> The task: Check each line of the listing below for the string "Experience", then copy every line that has it.

> Data section:
+---+

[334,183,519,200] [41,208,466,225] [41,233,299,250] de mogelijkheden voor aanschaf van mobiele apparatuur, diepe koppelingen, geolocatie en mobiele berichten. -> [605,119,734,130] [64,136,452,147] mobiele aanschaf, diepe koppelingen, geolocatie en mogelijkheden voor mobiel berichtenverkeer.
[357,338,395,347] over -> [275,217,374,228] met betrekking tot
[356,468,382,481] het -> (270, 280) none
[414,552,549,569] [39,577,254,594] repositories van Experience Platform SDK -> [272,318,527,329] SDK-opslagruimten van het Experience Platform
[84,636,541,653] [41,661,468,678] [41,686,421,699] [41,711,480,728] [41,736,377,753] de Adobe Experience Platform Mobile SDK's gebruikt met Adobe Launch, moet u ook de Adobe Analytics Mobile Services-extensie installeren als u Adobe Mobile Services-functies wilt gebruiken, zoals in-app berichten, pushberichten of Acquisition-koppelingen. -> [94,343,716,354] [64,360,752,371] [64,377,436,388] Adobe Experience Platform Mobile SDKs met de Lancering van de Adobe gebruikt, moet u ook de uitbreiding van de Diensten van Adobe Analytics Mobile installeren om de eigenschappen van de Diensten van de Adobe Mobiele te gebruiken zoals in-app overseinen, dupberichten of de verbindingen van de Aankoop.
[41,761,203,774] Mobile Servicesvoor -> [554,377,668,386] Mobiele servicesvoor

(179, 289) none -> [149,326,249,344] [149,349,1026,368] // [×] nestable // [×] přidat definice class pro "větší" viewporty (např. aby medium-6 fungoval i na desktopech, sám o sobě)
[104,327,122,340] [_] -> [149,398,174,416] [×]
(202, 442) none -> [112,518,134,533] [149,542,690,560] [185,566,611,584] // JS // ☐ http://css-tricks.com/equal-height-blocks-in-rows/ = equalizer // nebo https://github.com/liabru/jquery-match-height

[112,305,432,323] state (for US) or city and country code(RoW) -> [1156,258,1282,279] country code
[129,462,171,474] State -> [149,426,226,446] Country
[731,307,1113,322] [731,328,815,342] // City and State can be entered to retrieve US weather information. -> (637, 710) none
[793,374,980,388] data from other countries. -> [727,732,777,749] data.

+---+

> Exercise result:
[414,552,549,569] [39,577,254,594] repositories van Experience Platform SDK -> [272,318,527,329] SDK-opslagruimten van het Experience Platform
[84,636,541,653] [41,661,468,678] [41,686,421,699] [41,711,480,728] [41,736,377,753] de Adobe Experience Platform Mobile SDK's gebruikt met Adobe Launch, moet u ook de Adobe Analytics Mobile Services-extensie installeren als u Adobe Mobile Services-functies wilt gebruiken, zoals in-app berichten, pushberichten of Acquisition-koppelingen. -> [94,343,716,354] [64,360,752,371] [64,377,436,388] Adobe Experience Platform Mobile SDKs met de Lancering van de Adobe gebruikt, moet u ook de uitbreiding van de Diensten van Adobe Analytics Mobile installeren om de eigenschappen van de Diensten van de Adobe Mobiele te gebruiken zoals in-app overseinen, dupberichten of de verbindingen van de Aankoop.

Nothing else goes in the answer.